Худрук театра «Практика», драматург Иван Вырыпаев

2 июля 2015, 00:00
Культура
ТАТЬЯНА ВЛАСОВА
В этом году исполняется десять лет театру «Практика». Незадолго до юбилейных торжеств «НИ» побеседовали с художественным руководителем театра, драматургом Иваном ВЫРЫПАЕВЫМ. Наш собеседник рассказал о том, какой пьесой театр отметит день рождения, почему он сделал монашку героиней своего нового фильма, на какой почве п

– Иван, что у вас планируется на 10-летие «Практики»?

– Во-первых, будет юбилейный вечер, куда придут все друзья, и мы будем произносить пафосные речи. Во-вторых, готовим представление, которое называется «Mahamaya electronic device». Мы чуть-чуть показали его на девять лет и на десятилетие решили сделать полноценный вариант. Поручили это молодому режиссеру Анне-Марии Сивицкой. Текст, который я написал, это даже не пьеса, это час вопросов и ответов, час коротких реплик обо всем – «сканирование» всех тем, к которым только можно обратиться. И это должно быть очень современно и пронзительно. Ну и, наконец, 4 сентября состоится премьера моей новой пьесы «Невыносимо долгие объятия». В марте ее показали в Берлине, в Deutsches Theater, для которого я это сделал.
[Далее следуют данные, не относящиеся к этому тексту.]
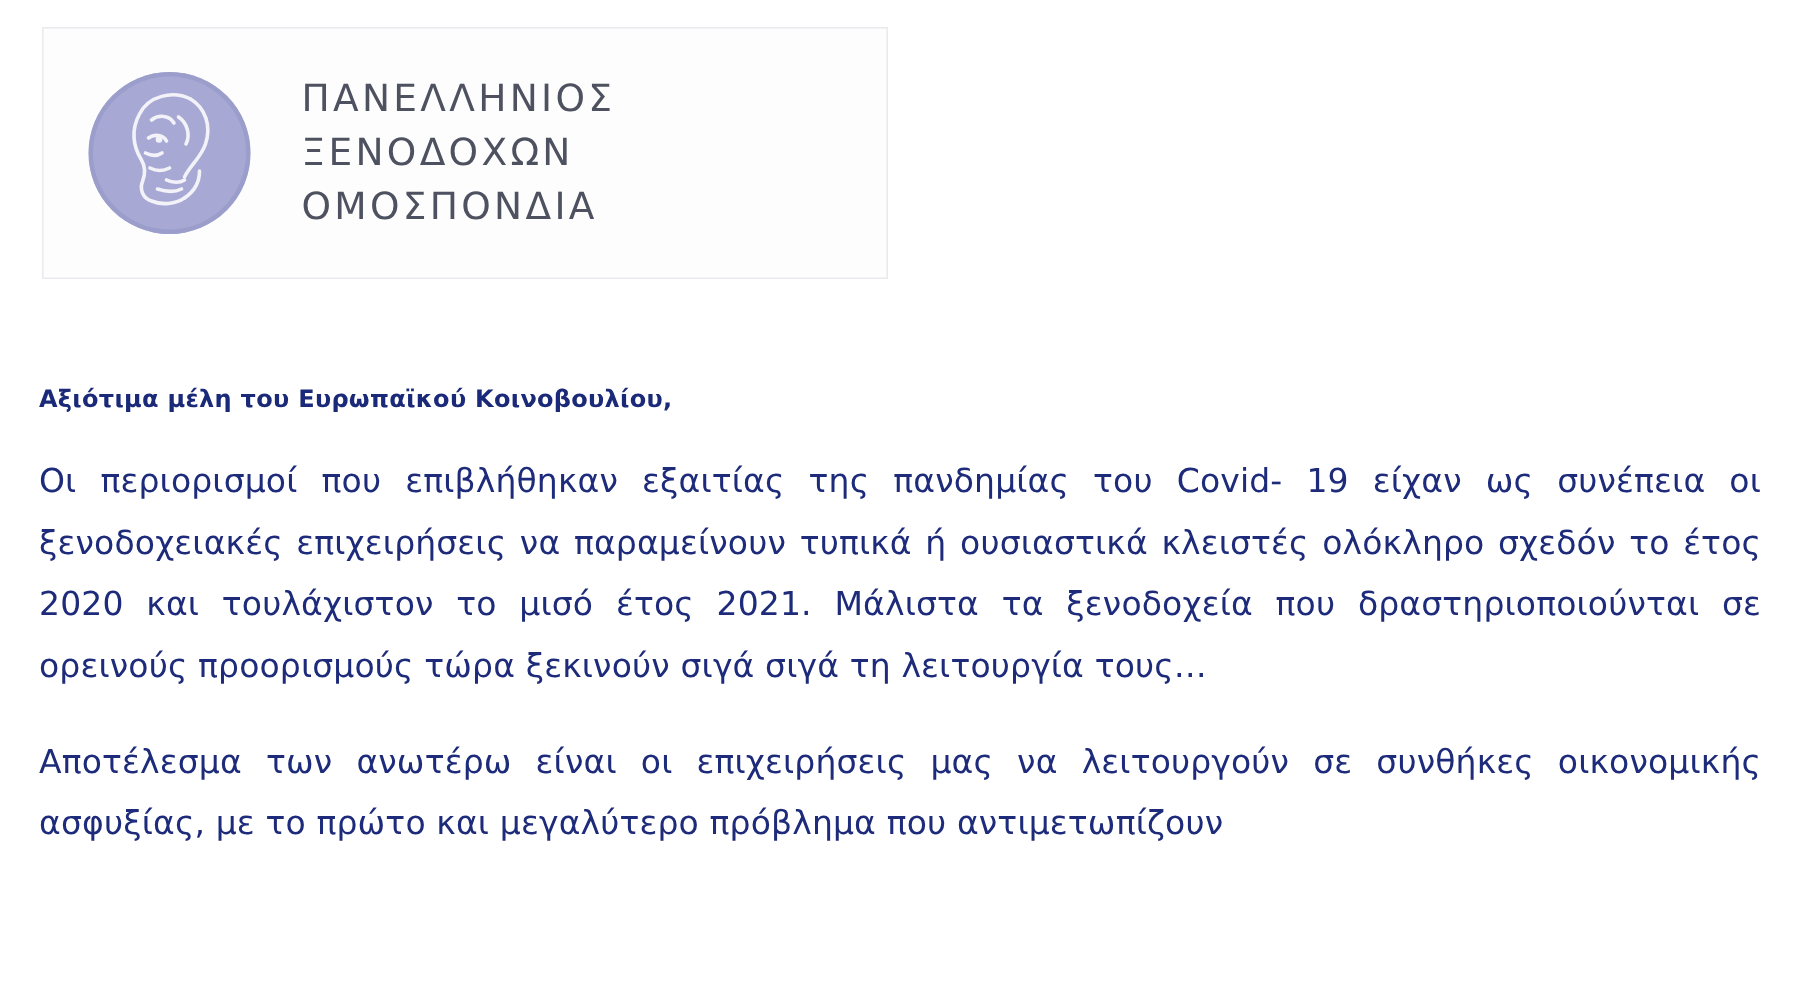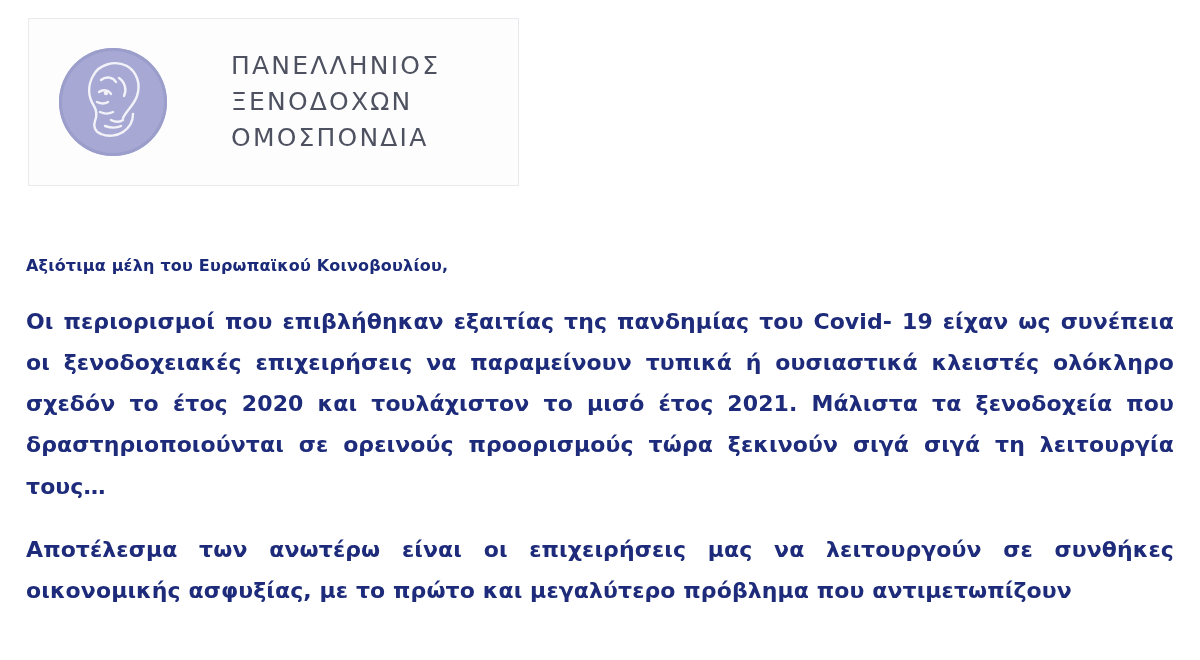--- a/index.html
+++ b/index.html
@@ -25,14 +25,13 @@
     position: absolute;
     top: 18px;
     left: 28px;
-    width: 491px;
+    width: 564px;
     height: 168px;
     display: flex;
     align-items: center;
     background: #fdfdfd;
     border: 1px solid #e9e9ee;
     box-sizing: border-box;
-    gap: 30px;
   }
   .logo-wrap {
     width: 168px;

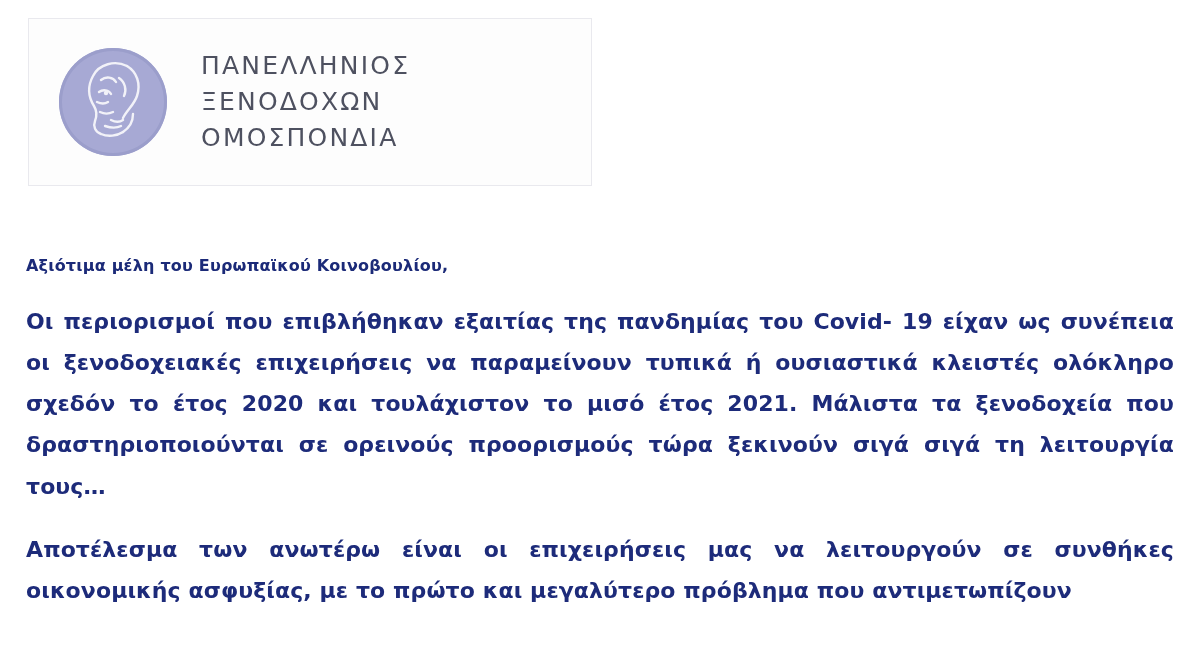--- a/index.html
+++ b/index.html
@@ -119,7 +119,6 @@
     text-align: justify;
     margin-bottom: 22px;
     letter-spacing: 0.1px;
-    font-weight: bold;
   }
   .para:last-child {
     margin-bottom: 0;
– Как вы для своих спектаклей актеров отбираете?

– Кастинг – это моя проблема. Во-первых, мне надо найти актера, который подходит на роль и для моей особой системы существования. Во-вторых, он должен по-человечески мне подходить, обладать набором некоторых качеств. Поэтому просто кастинг я не провожу. Мне приходится встречаться, вести долгие разговоры сначала в кафе, потом в театре, на читке – это все долгий процесс.
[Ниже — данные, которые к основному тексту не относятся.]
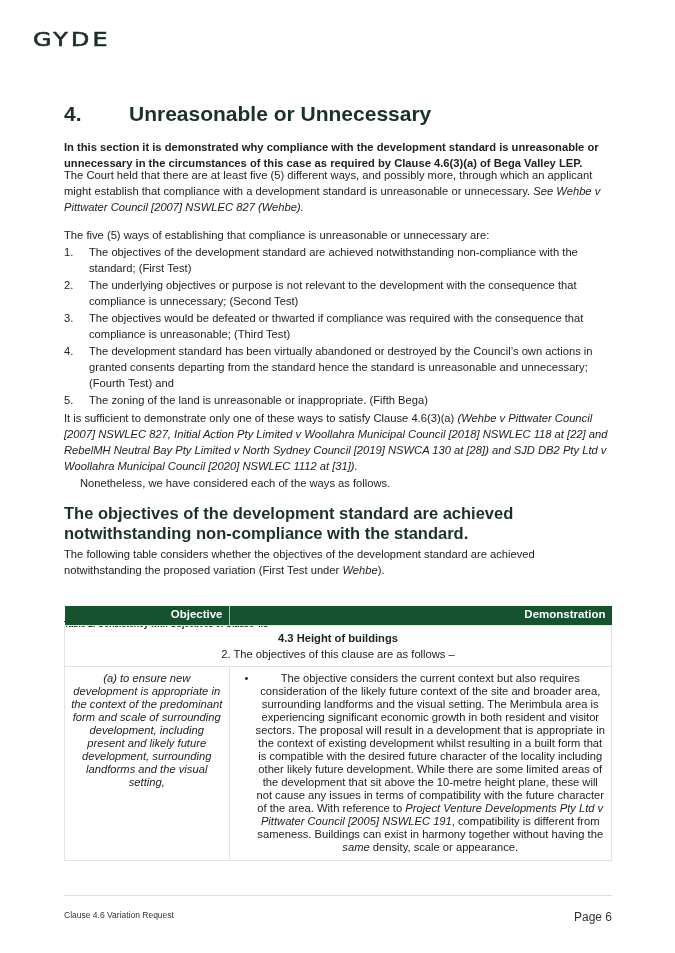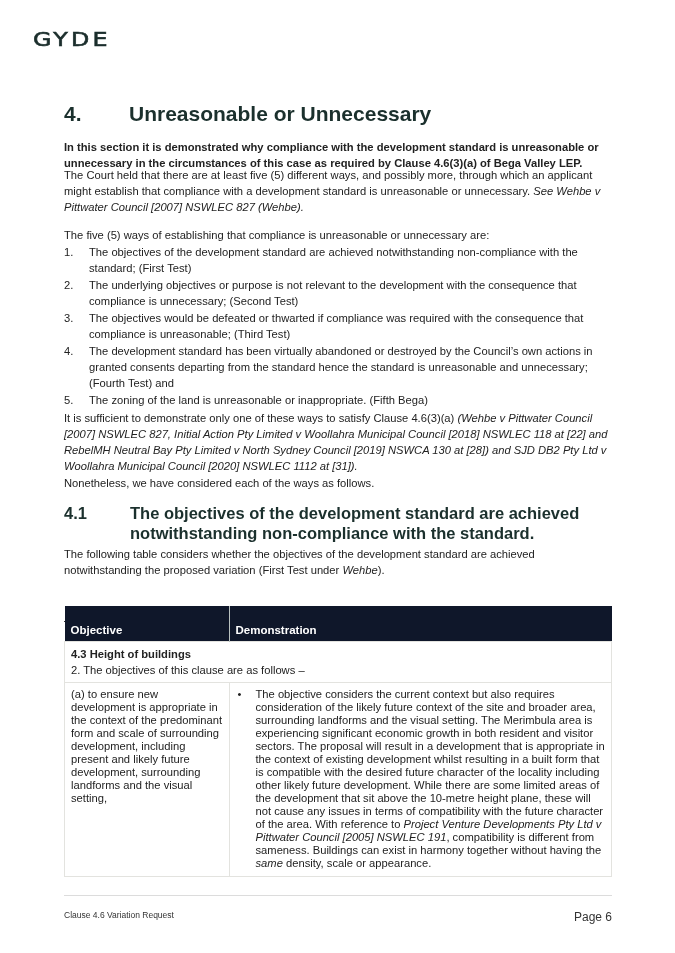--- a/index.html
+++ b/index.html
@@ -95,7 +95,7 @@
 
 <div class="p" style="top:410px;"><span>It is sufficient to demonstrate only one of these ways to satisfy Clause 4.6(3)(a) </span><i>(Wehbe v Pittwater Council [2007] NSWLEC 827, Initial Action Pty Limited v Woollahra Municipal Council [2018] NSWLEC 118 at [22] and RebelMH Neutral Bay Pty Limited v North Sydney Council [2019] NSWCA 130 at [28]) and SJD DB2 Pty Ltd v Woollahra Municipal Council [2020] NSWLEC 1112 at [31]).</i></div>
 
-<div class="p" style="top:475px;">Nonetheless, we have considered each of the ways as follows.</div>
+<div class="p" style="top:475px;margin-left:16px;">Nonetheless, we have considered each of the ways as follows.</div>
 
 <div class="h2">
   <span class="num">4.1</span>

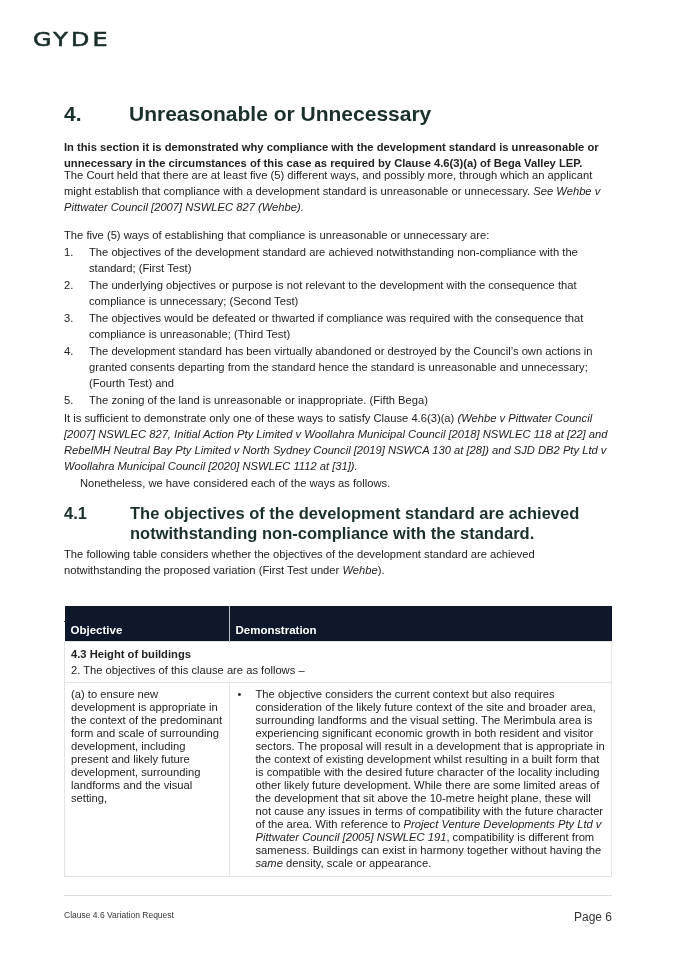--- a/index.html
+++ b/index.html
@@ -98,7 +98,6 @@
 <div class="p" style="top:475px;margin-left:16px;">Nonetheless, we have considered each of the ways as follows.</div>
 
 <div class="h2">
-  <span class="num">4.1</span>
   <span>The objectives of the development standard are achieved notwithstanding non-compliance with the standard.</span>
 </div>
 

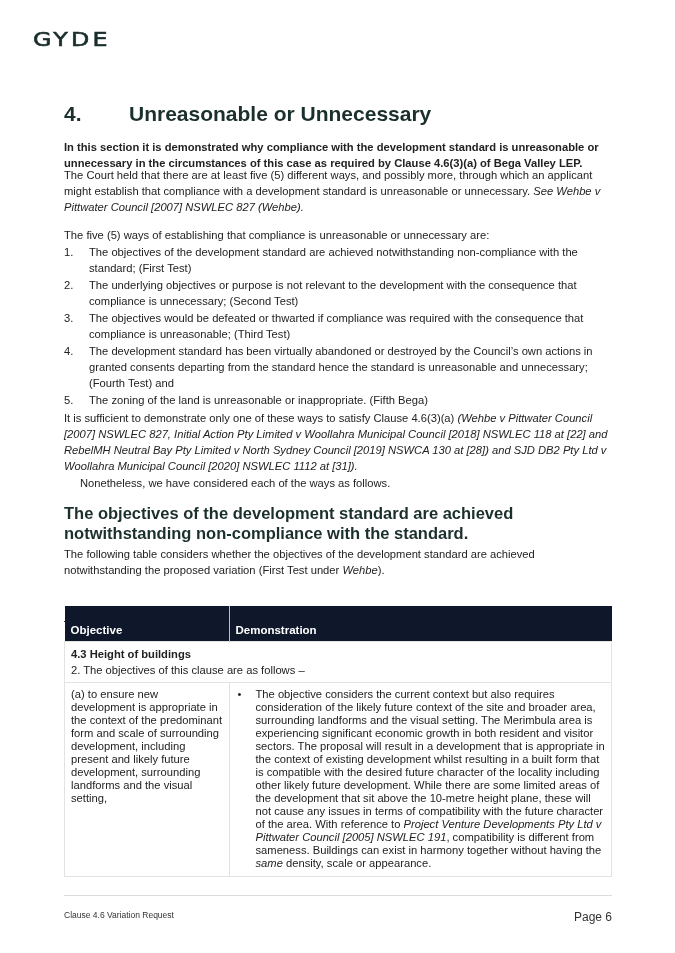--- a/index.html
+++ b/index.html
@@ -37,8 +37,8 @@
       font-size: 11.2px; line-height: 13px; color: #222;
     }
     table.t1 th {
-      background: #0f172a; color: #ffffff; text-align: left; font-weight: bold; font-size: 11.5px;
-      padding: 18px 6px 4px 6px; height: 13px;
+      background: #14532d; color: #ffffff; text-align: right; font-weight: bold; font-size: 11.5px;
+      padding: 2px 6px 4px 6px; height: 13px;
     }
     table.t1 th.c1 { width: 152px; border-right: 1px solid #b9c2c0; }
     table.t1 td { border: 1px solid #e3e3df; vertical-align: top; }

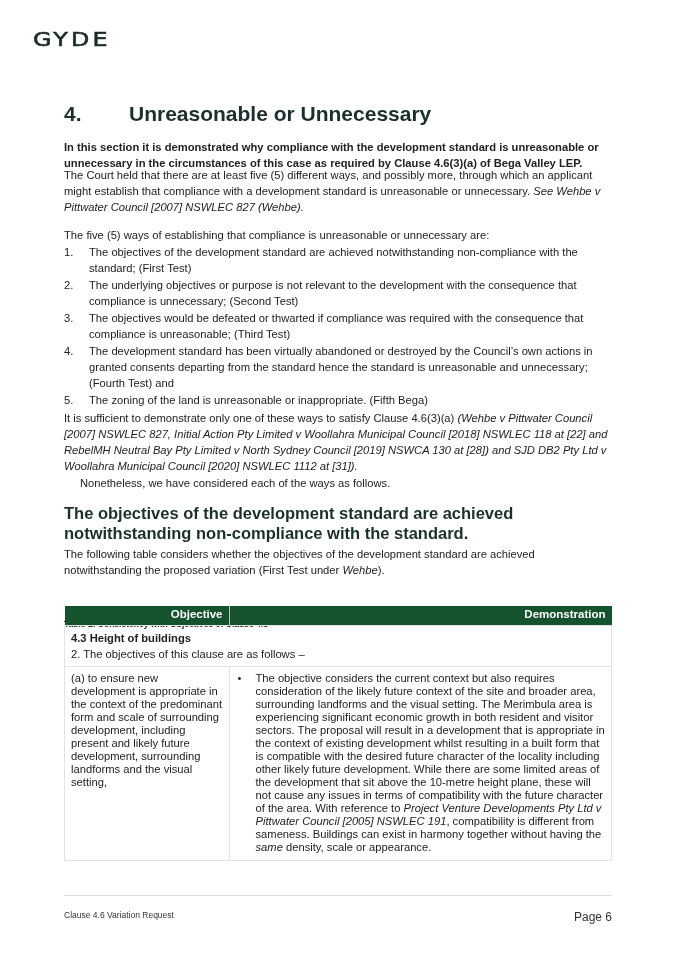--- a/index.html
+++ b/index.html
@@ -41,7 +41,7 @@
       padding: 2px 6px 4px 6px; height: 13px;
     }
     table.t1 th.c1 { width: 152px; border-right: 1px solid #b9c2c0; }
-    table.t1 td { border: 1px solid #e3e3df; vertical-align: top; }
+    table.t1 td { border: 1px solid #e3e3df; vertical-align: top; text-align: center; }
     td.span { padding: 4px 6px 4px 6px; }
     .sub-bold { font-weight: bold; font-size: 11.2px; line-height: 16px; }
     .sub-line { line-height: 16px; }

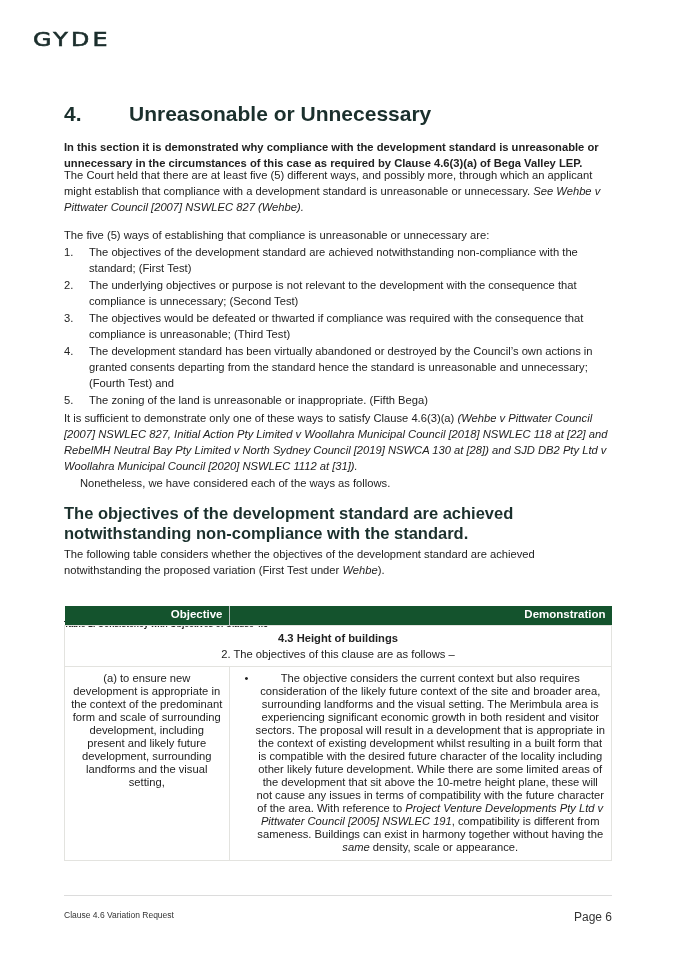--- a/index.html
+++ b/index.html
@@ -45,7 +45,7 @@
     td.span { padding: 4px 6px 4px 6px; }
     .sub-bold { font-weight: bold; font-size: 11.2px; line-height: 16px; }
     .sub-line { line-height: 16px; }
-    td.obj { padding: 5px 6px 6px 6px; line-height: 13px; }
+    td.obj { padding: 5px 6px 6px 6px; font-style: italic; line-height: 13px; }
     td.demo { padding: 5px 6px 6px 6px; }
     .bul { display: flex; }
     .bul .dot { width: 18px; flex: none; padding-left: 2px; }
– Какие человеческие качества вы пытаетесь разглядеть?

– Есть несколько основных качеств. Это определенный уровень развития, уровень осознанности человека. В том существовании, которое я предлагаю, нужна очень четкая концентрация. Если человек пьющий или ведет расхлябанный образ жизни, то ему придется это прекратить на время репетиций. Но если я попрошу прекратить, ему будет тяжело. А если ему будет тяжело, он будет думать только о том, что ему тяжело. Я не ханжа. Я не режиссер, который говорит людям: «Измени свою жизнь». Но просто чисто технически нужно быть в форме. Кто-то пытается записать меня в сектанты – ничего подобного, у нас сектантства нет. «Взялись за руки, ищем Бога» – ничего подобного мы не делаем. Но репетиции начинаются в 9 утра, начинаются с занятий йогой. Если артисты у меня репетируют, они должны привести себя в порядок. Это их работа. Балетный человек, он же всю свою жизнь встает и идет к станку.

– Вы как-то очень точно сказали, что современность – это современный способ коммуникации со зрителем. Как вам кажется, какой способ актерской игры сегодня самый адекватный?

– Мне кажется, мы должны начинать с диалога между двумя людьми. Не зритель и Гамлет, не зритель и актер, а зритель и человек. Процентов 90 теряют этого человека на сцене, теряют свое присутствие. Но мы и в жизни точно так же: улетаем в собственные роли, в собственные проекции – и мало присутствуем или не присутствуем совсем.

– То есть вы предлагаете актеру оставаться собой?

– Всегда, во всех ситуациях надо оставаться собой и актеру, и шахтеру, и хоккеисту. Тогда ты все делаешь более осознанно и понимаешь, что из десяти женщин с девятью тебе не нужно было связь иметь, из десяти пирожков тебе нужно было съесть один, из десяти рюмок надо было выпить только одну. А ты выпил десять, потому что ты не «присутствовал». Это присутствие, оно и выстраивает жизнь... Играть можно все что угодно. Я сейчас назвал основное, фундаментальное условие, а дальше начинаются разные виды театра. Дальше ты можешь играть в системе Брехта, можешь играть за четвертой стеной Константина Станиславского...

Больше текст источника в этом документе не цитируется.